Figure 4. mpiezo1 forms tetramers.

(a) Representative image of an acquired sequence showing three selected GFP-mpiezo1 spots in the cell membrane. Levels were adjusted for clarity. Scale bar, 0.8 μm. (b) Representative traces of fluorescence intensities of indicated single GFP-fusion constructs. Black arrows indicate photo-bleaching steps. (c) Histograms of the average number of bleaching steps observed in 10 or more movies from 4 or more oocytes of single fluorescent complexes of indicated constructs. (d,e) Indicated samples purified and separated on native gels and visualized by Coomassie staining (d) or western blotting (e).

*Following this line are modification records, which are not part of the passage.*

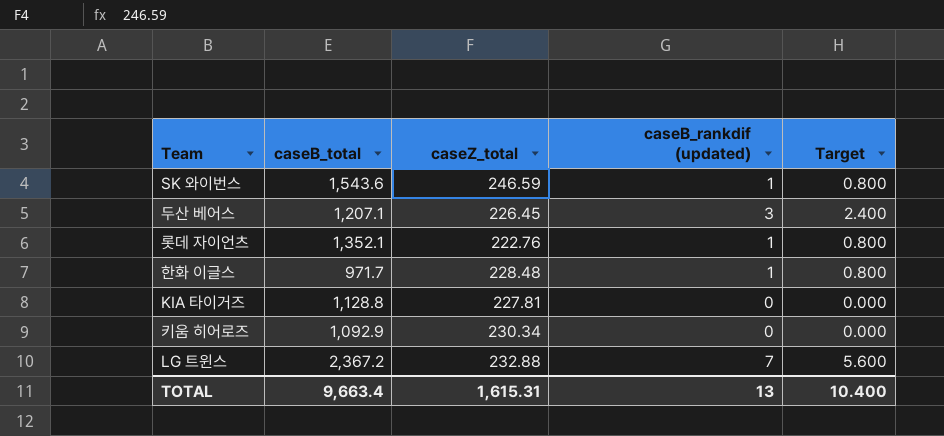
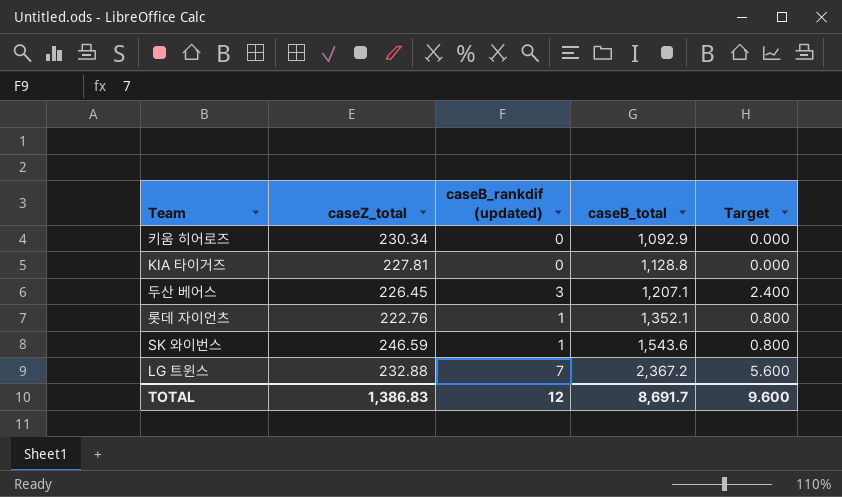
row order: none -> caseB_total ascending
column caseB_total | position: 2 -> 4
row 한화 이글스: 971.7 | 228.48 | 1 | 0.800 -> none
TOTAL | caseZ_total: 1,615.31 -> 1,386.83
TOTAL | caseB_rankdif (updated): 13 -> 12
TOTAL | caseB_total: 9,663.4 -> 8,691.7
TOTAL | Target: 10.400 -> 9.600

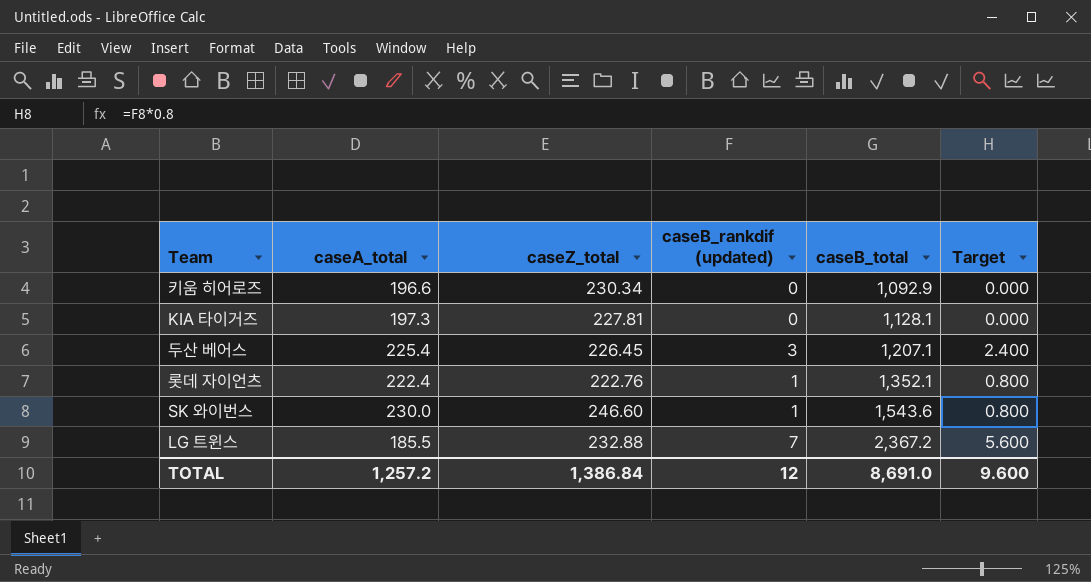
column caseA_total | position: none -> 2
KIA 타이거즈 | caseB_total: 1,128.8 -> 1,128.1
SK 와이번스 | caseZ_total: 246.59 -> 246.60
TOTAL | caseZ_total: 1,386.83 -> 1,386.84
TOTAL | caseB_total: 8,691.7 -> 8,691.0

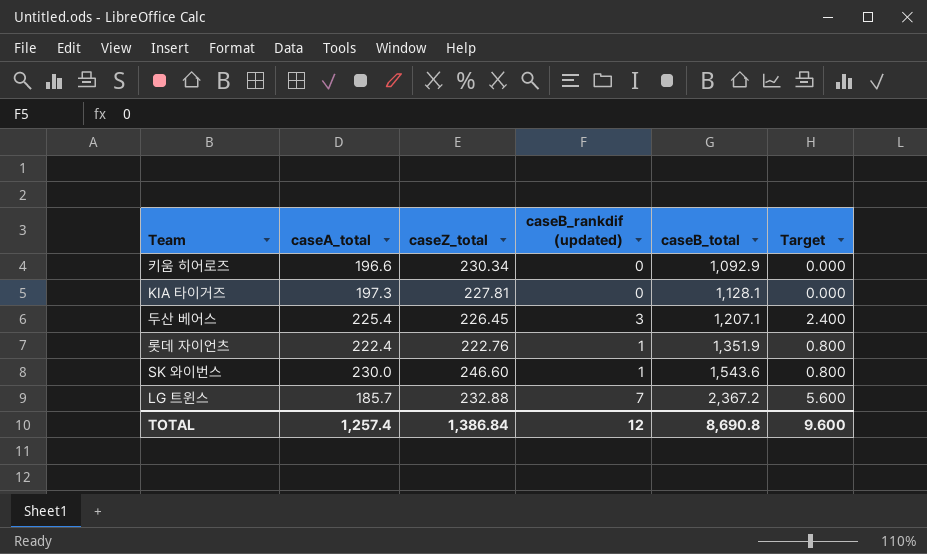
롯데 자이언츠 | caseB_total: 1,352.1 -> 1,351.9
LG 트윈스 | caseA_total: 185.5 -> 185.7
TOTAL | caseA_total: 1,257.2 -> 1,257.4
TOTAL | caseB_total: 8,691.0 -> 8,690.8

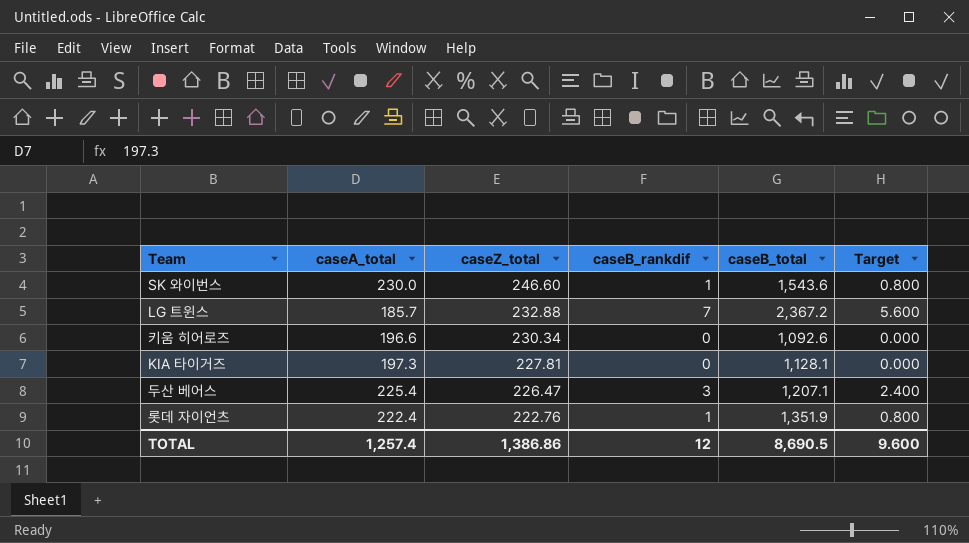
row order: caseB_total ascending -> caseZ_total descending
column name: caseB_rankdif (updated) -> caseB_rankdif
키움 히어로즈 | caseB_total: 1,092.9 -> 1,092.6
두산 베어스 | caseZ_total: 226.45 -> 226.47
TOTAL | caseZ_total: 1,386.84 -> 1,386.86
TOTAL | caseB_total: 8,690.8 -> 8,690.5

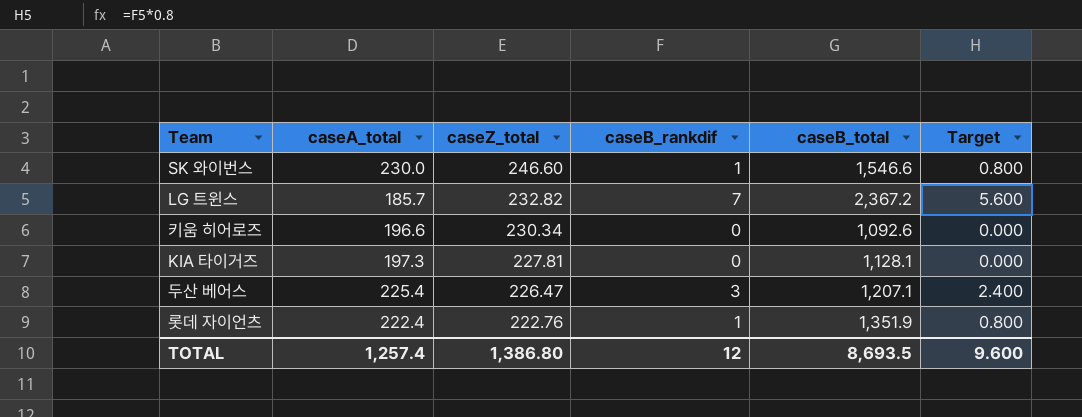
SK 와이번스 | caseB_total: 1,543.6 -> 1,546.6
LG 트윈스 | caseZ_total: 232.88 -> 232.82
TOTAL | caseZ_total: 1,386.86 -> 1,386.80
TOTAL | caseB_total: 8,690.5 -> 8,693.5

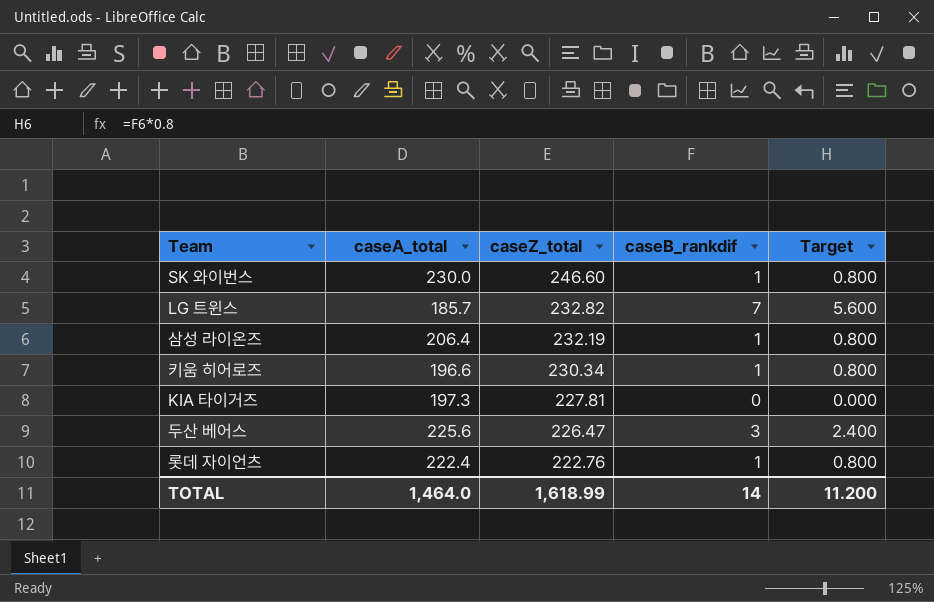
column caseB_total | position: 5 -> none
row 삼성 라이온즈: none -> 206.4 | 232.19 | 1 | 0.800
키움 히어로즈 | caseB_rankdif: 0 -> 1
키움 히어로즈 | Target: 0.000 -> 0.800
두산 베어스 | caseA_total: 225.4 -> 225.6
TOTAL | caseA_total: 1,257.4 -> 1,464.0
TOTAL | caseZ_total: 1,386.80 -> 1,618.99
TOTAL | caseB_rankdif: 12 -> 14
TOTAL | Target: 9.600 -> 11.200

Asterisk in (d) indicates a strong protein band specifically present in the mpiezo1 sample. (f) Purified mpiezo1-GST proteins treated with or without PFA with the indicated time period, separated on a denaturing gel and detected with the anti-mpiezo1 antibody. Sample purified from cells without transfection served as a negative control. (g, h) mpiezo1-GST-transfected HEK293T cells or untransfected cells treated with or without 0.25% PFA for 10 minutes. The crosslinked mpiezo1-GST proteins were purified and separated on native gel (g) or denaturing gels (h), followed by western blotting. Panels d-h are representatives of at least 3 independent experiments.